» **Task objective**: Leaving the pictures aside, return all of the data below exactly.

Before-and-after change records
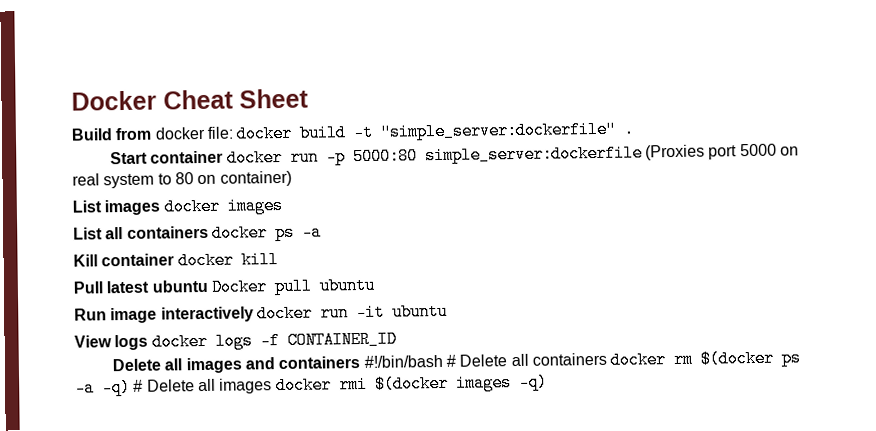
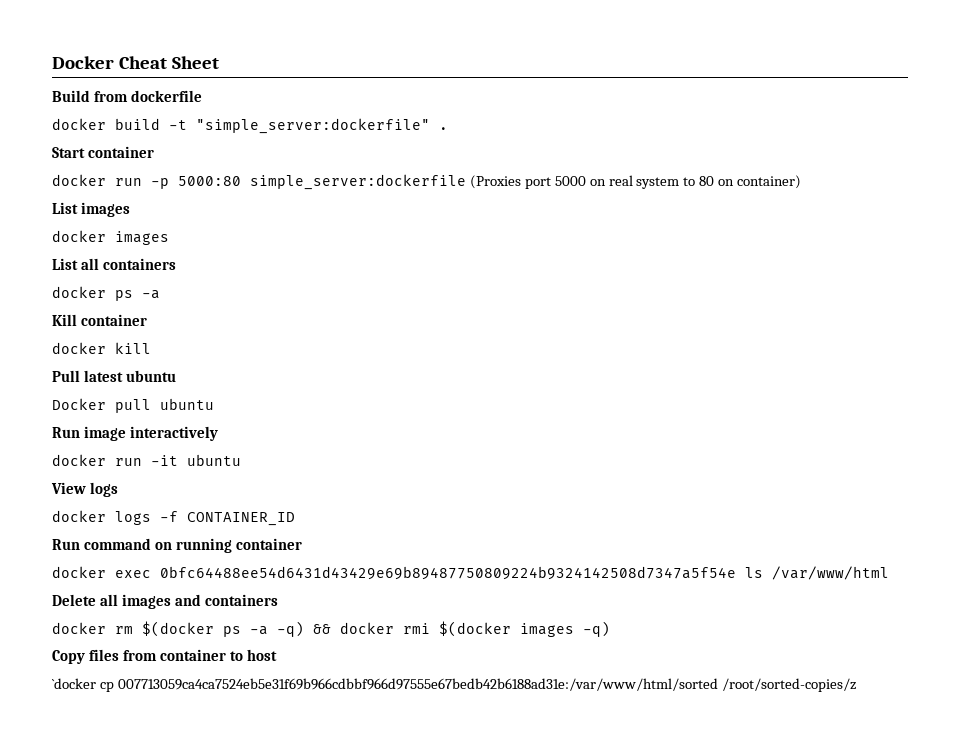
[154,126,234,140] docker file: -> [130,90,202,102] dockerfile //
(224, 157) none -> (154, 152) //
(161, 207) none -> (130, 209) //
(209, 232) none -> (176, 264) //
(175, 260) none -> (147, 320) //
(208, 286) none -> (176, 376) //
(254, 314) none -> (218, 433) //
(149, 342) none -> (118, 489) //
(397, 339) none -> [52,538,302,553] [52,566,889,580] // Run command on running container // docker exec 0bfc64488ee54d6431d43429e69b89487750809224b9324142508d7347a5f54e ls /var/www/html
[363,352,607,368] #!/bin/bash # Delete all containers -> (278, 600) //
[133,378,273,394] # Delete all images -> [313,624,331,634] &&
(548, 382) none -> [52,649,277,664] [52,678,856,692] // Copy files from container to host // `docker cp 007713059ca4ca7524eb5e31f69b966cdbbf966d97555e67bedb42b6188ad31e:/var/www/html/sorted /root/sorted-copies/z

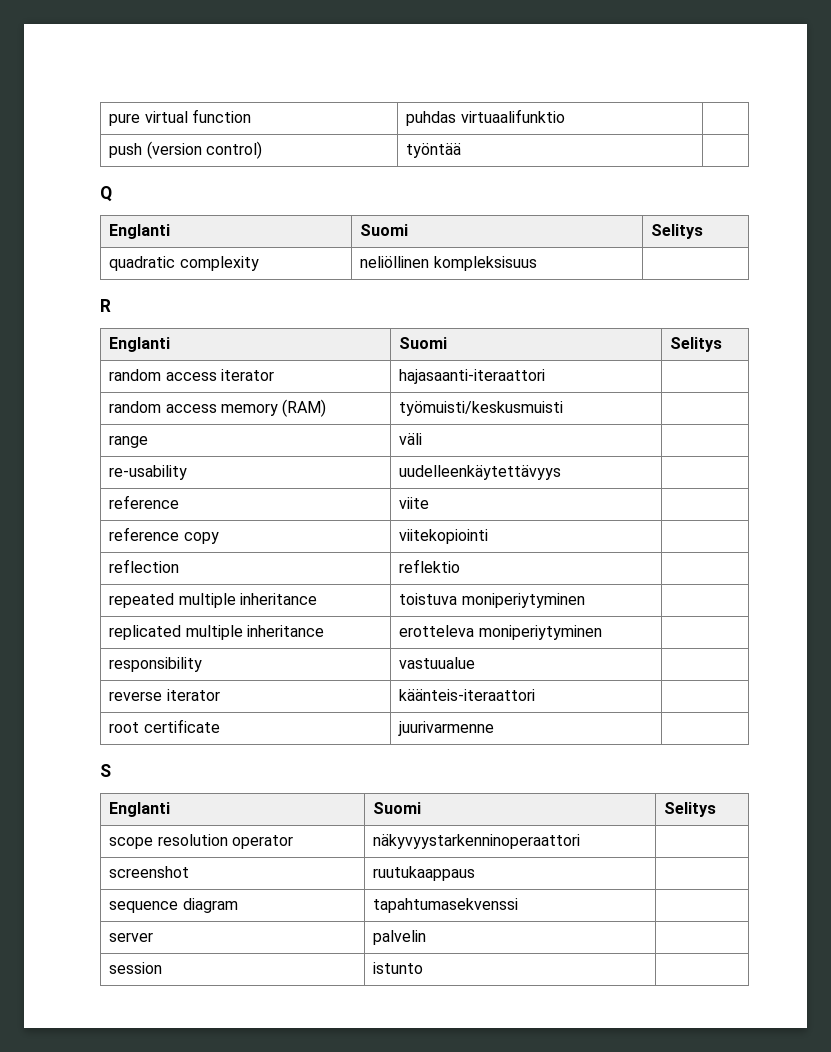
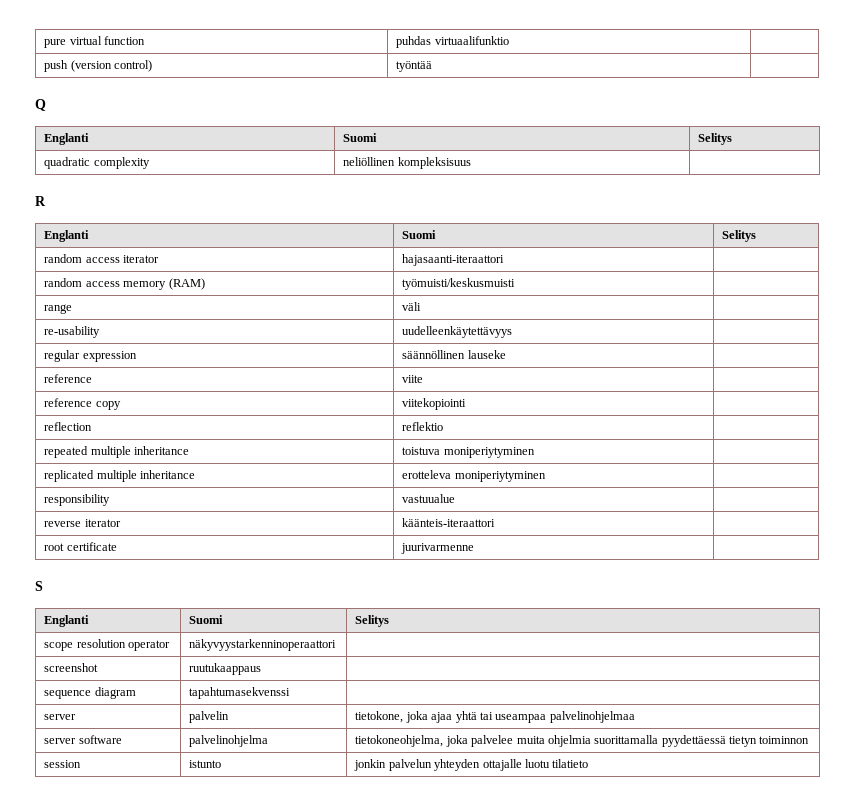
(562, 472) none -> [44,350,137,362] [402,350,506,359] // regular expression | säännöllinen lauseke |
[109,962,163,974] [373,962,424,974] // session | istunto | -> [355,711,635,723] [44,735,122,744] [189,735,269,747] [355,735,810,747] [44,760,82,768] [189,760,222,768] [354,759,589,771] tietokone, joka ajaa yhtä tai useampaa palvelinohjelmaa // server software | palvelinohjelma | tietokoneohjelma, joka palvelee muita ohjelmia suorittamalla pyydettäessä tietyn toiminnon // session | istunto | jonkin palvelun yhteyden ottajalle luotu tilatieto

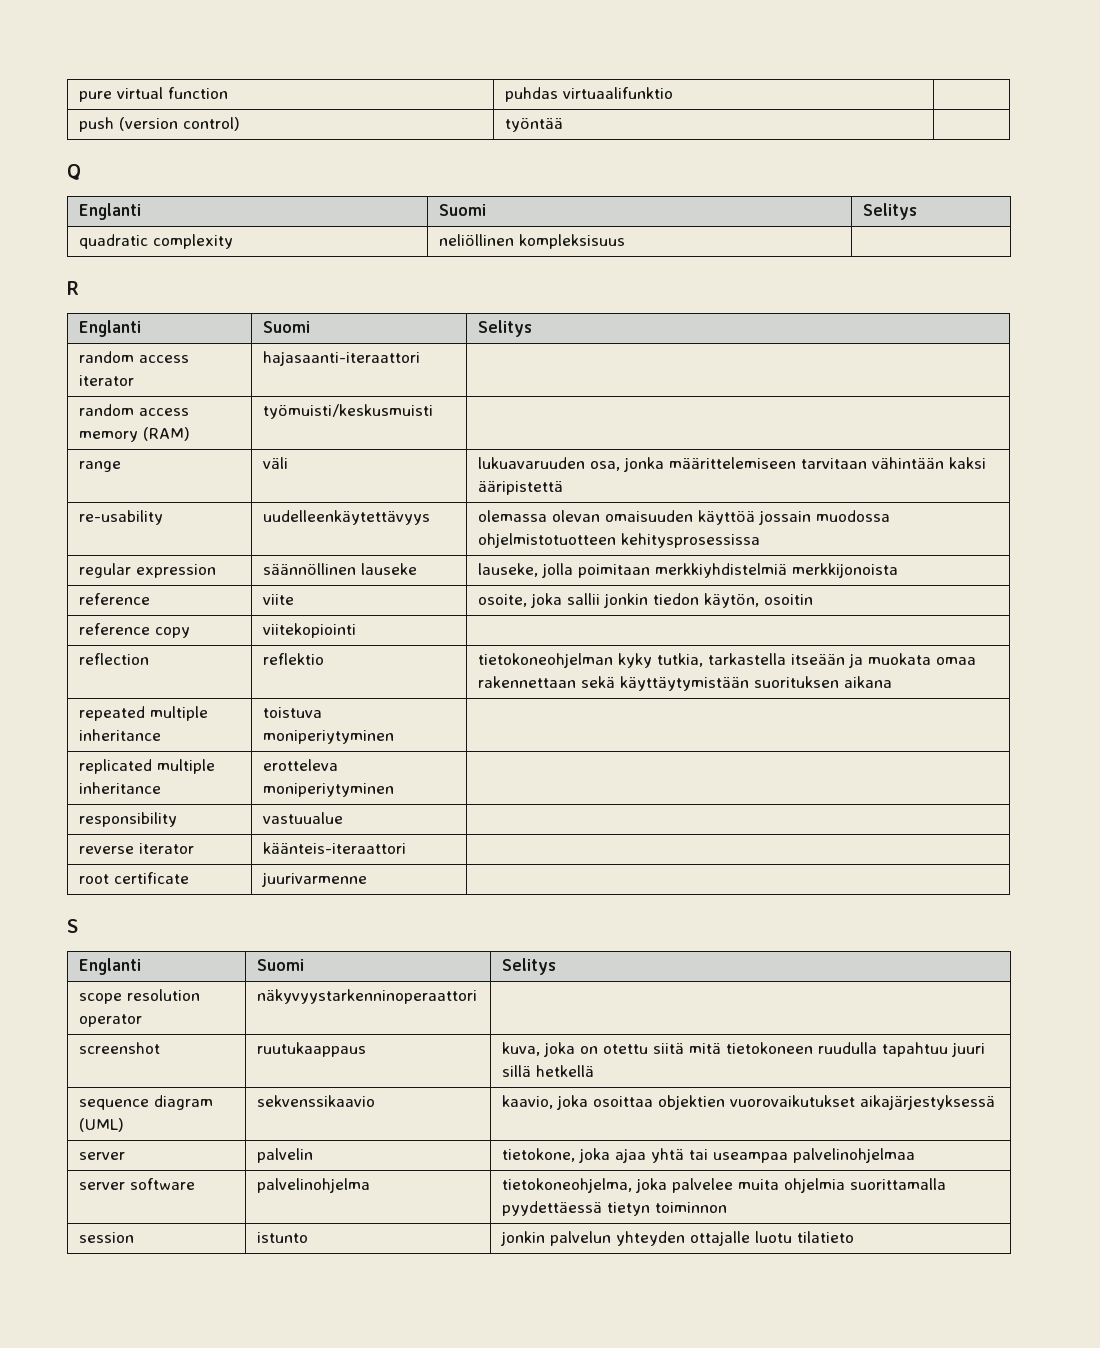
[44,326,101,338] [402,326,513,338] [44,350,137,362] [402,350,506,359] [44,374,93,383] [402,375,424,383] // re-usability | uudelleenkäytettävyys | // regular expression | säännöllinen lauseke | // reference | viite | -> [478,457,987,472] [478,481,564,495] [79,510,164,525] [263,510,431,525] [478,510,891,525] [478,533,761,548] [79,563,217,578] [263,563,418,575] [478,563,899,578] [79,593,151,605] [263,594,295,605] [478,593,814,608] lukuavaruuden osa, jonka määrittelemiseen tarvitaan vähintään kaksi ääripistettä // re-usability | uudelleenkäytettävyys | olemassa olevan omaisuuden käyttöä jossain muodossa ohjelmistotuotteen kehitysprosessissa // regular expression | säännöllinen lauseke | lauseke, jolla poimitaan merkkiyhdistelmiä merkkijonoista // reference | viite | osoite, joka sallii jonkin tiedon käytön, osoitin
(444, 426) none -> [478,653,977,668] [478,676,893,691] tietokoneohjelman kyky tutkia, tarkastella itseään ja muokata omaa rakennettaan sekä käyttäytymistään suorituksen aikana
[44,687,136,699] [189,687,291,699] // sequence diagram | tapahtumasekvenssi | -> [502,1042,986,1057] [502,1065,595,1077] [79,1095,214,1110] [79,1118,125,1132] [257,1095,376,1107] [502,1095,996,1110] kuva, joka on otettu siitä mitä tietokoneen ruudulla tapahtuu juuri sillä hetkellä // sequence diagram (UML) | sekvenssikaavio | kaavio, joka osoittaa objektien vuorovaikutukset aikajärjestyksessä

» **Solution to this problem**:
[154,126,234,140] docker file: -> [130,90,202,102] dockerfile //
(224, 157) none -> (154, 152) //
(161, 207) none -> (130, 209) //
(209, 232) none -> (176, 264) //
(175, 260) none -> (147, 320) //
(208, 286) none -> (176, 376) //
(254, 314) none -> (218, 433) //
(149, 342) none -> (118, 489) //
(397, 339) none -> [52,538,302,553] [52,566,889,580] // Run command on running container // docker exec 0bfc64488ee54d6431d43429e69b89487750809224b9324142508d7347a5f54e ls /var/www/html
[363,352,607,368] #!/bin/bash # Delete all containers -> (278, 600) //
[133,378,273,394] # Delete all images -> [313,624,331,634] &&
(548, 382) none -> [52,649,277,664] [52,678,856,692] // Copy files from container to host // `docker cp 007713059ca4ca7524eb5e31f69b966cdbbf966d97555e67bedb42b6188ad31e:/var/www/html/sorted /root/sorted-copies/z

(562, 472) none -> [44,350,137,362] [402,350,506,359] // regular expression | säännöllinen lauseke |
[109,962,163,974] [373,962,424,974] // session | istunto | -> [355,711,635,723] [44,735,122,744] [189,735,269,747] [355,735,810,747] [44,760,82,768] [189,760,222,768] [354,759,589,771] tietokone, joka ajaa yhtä tai useampaa palvelinohjelmaa // server software | palvelinohjelma | tietokoneohjelma, joka palvelee muita ohjelmia suorittamalla pyydettäessä tietyn toiminnon // session | istunto | jonkin palvelun yhteyden ottajalle luotu tilatieto

[44,326,101,338] [402,326,513,338] [44,350,137,362] [402,350,506,359] [44,374,93,383] [402,375,424,383] // re-usability | uudelleenkäytettävyys | // regular expression | säännöllinen lauseke | // reference | viite | -> [478,457,987,472] [478,481,564,495] [79,510,164,525] [263,510,431,525] [478,510,891,525] [478,533,761,548] [79,563,217,578] [263,563,418,575] [478,563,899,578] [79,593,151,605] [263,594,295,605] [478,593,814,608] lukuavaruuden osa, jonka määrittelemiseen tarvitaan vähintään kaksi ääripistettä // re-usability | uudelleenkäytettävyys | olemassa olevan omaisuuden käyttöä jossain muodossa ohjelmistotuotteen kehitysprosessissa // regular expression | säännöllinen lauseke | lauseke, jolla poimitaan merkkiyhdistelmiä merkkijonoista // reference | viite | osoite, joka sallii jonkin tiedon käytön, osoitin
(444, 426) none -> [478,653,977,668] [478,676,893,691] tietokoneohjelman kyky tutkia, tarkastella itseään ja muokata omaa rakennettaan sekä käyttäytymistään suorituksen aikana
[44,687,136,699] [189,687,291,699] // sequence diagram | tapahtumasekvenssi | -> [502,1042,986,1057] [502,1065,595,1077] [79,1095,214,1110] [79,1118,125,1132] [257,1095,376,1107] [502,1095,996,1110] kuva, joka on otettu siitä mitä tietokoneen ruudulla tapahtuu juuri sillä hetkellä // sequence diagram (UML) | sekvenssikaavio | kaavio, joka osoittaa objektien vuorovaikutukset aikajärjestyksessä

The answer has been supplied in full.